[Web page edit records]

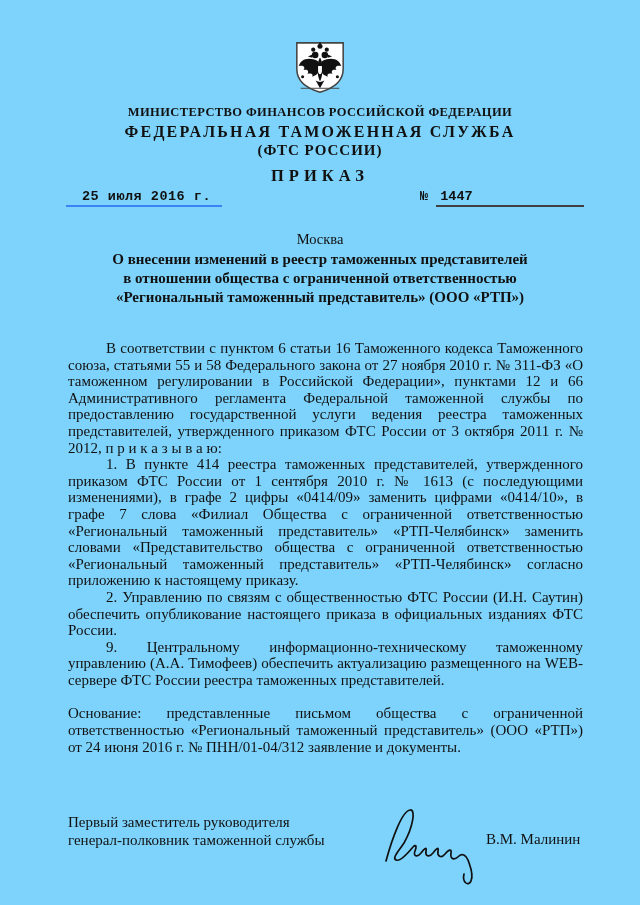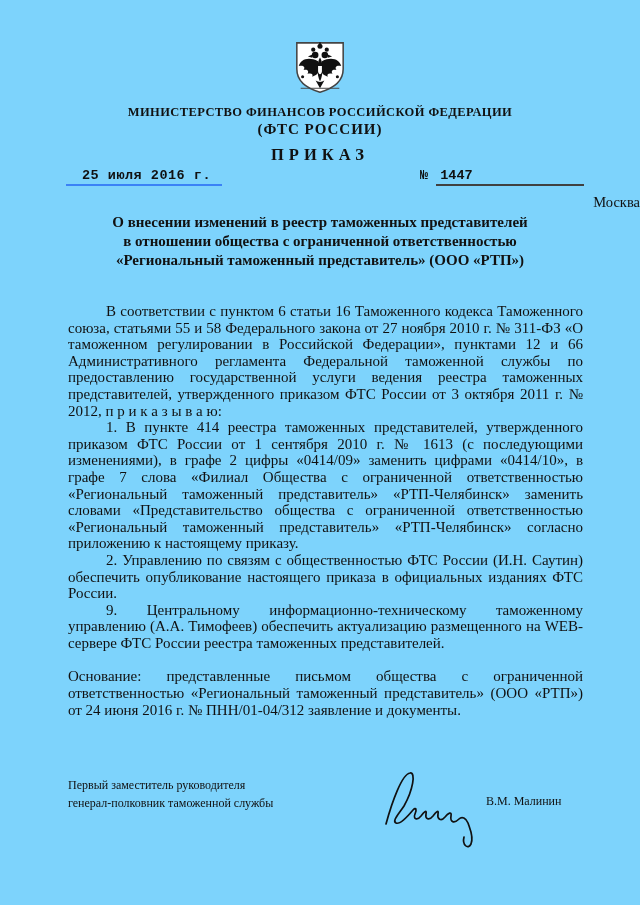--- a/index.html
+++ b/index.html
@@ -157,6 +157,7 @@
       </svg>
     </span>
     <div class="ministry">МИНИСТЕРСТВО ФИНАНСОВ РОССИЙСКОЙ ФЕДЕРАЦИИ</div>
+    <div class="agency">ФЕДЕРАЛЬНАЯ ТАМОЖЕННАЯ СЛУЖБА</div>
     <div class="agency-short">(ФТС РОССИИ)</div>
     <div class="doc-type">ПРИКАЗ</div>
   </div>

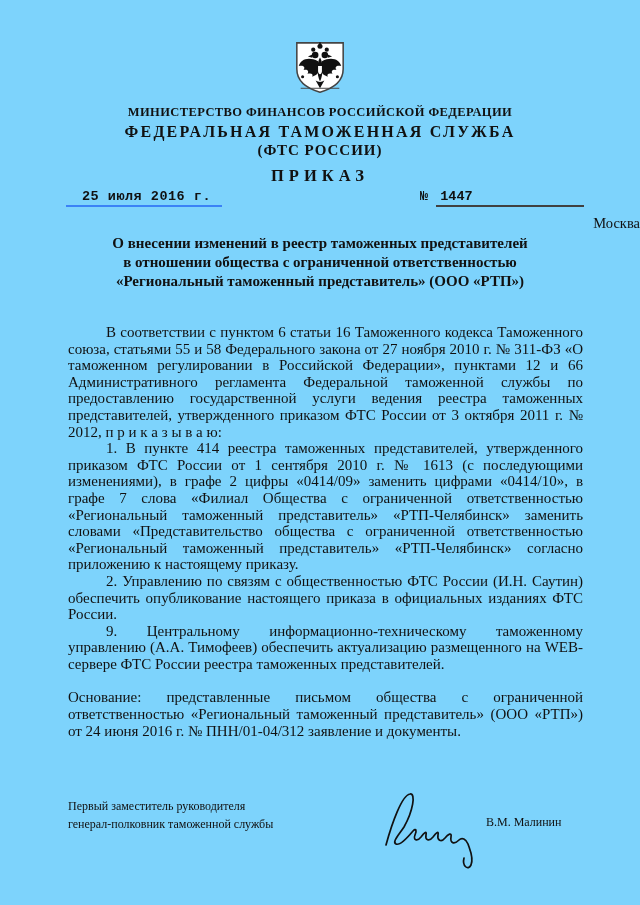--- a/index.html
+++ b/index.html
@@ -74,9 +74,9 @@
     box-sizing: border-box;
   }
   .city {
-    text-align: right;
+    text-align: center;
     font-size: 14.5px;
-    margin-top: 0;
+    margin-top: 16px;
   }
   .title {
     text-align: center;

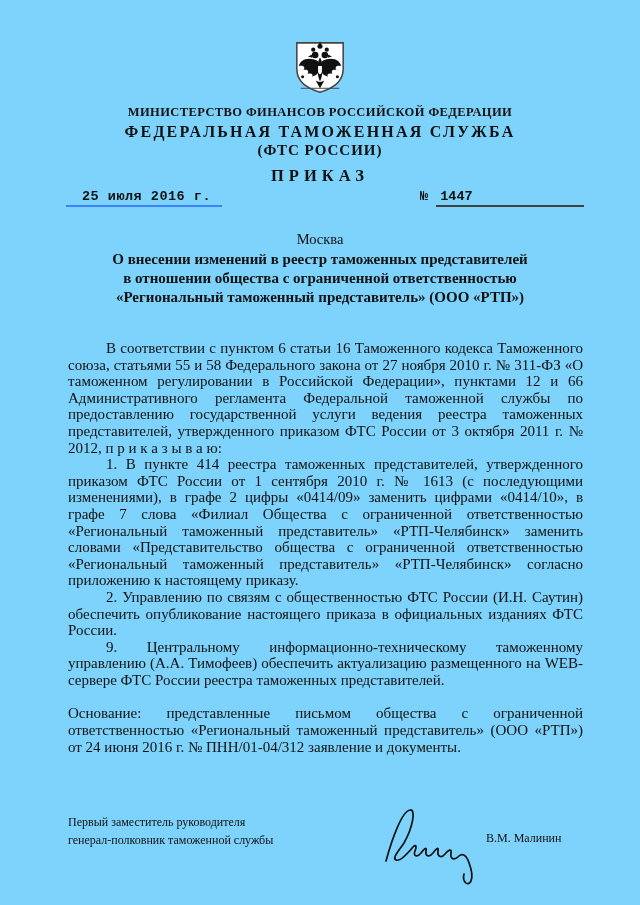--- a/index.html
+++ b/index.html
@@ -99,7 +99,7 @@
     position: relative;
     margin: 50px 57px 0 68px;
     height: 95px;
-    font-size: 12px;
+    font-size: 15px;
   }
   .sig-position {
     position: absolute;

→ EXERCISE GOAL
Go through the entries and report every line with the string "text".

→ SOLUTION TO THIS PROBLEM
-    text-align: right;
+    text-align: center;
     text-align: center;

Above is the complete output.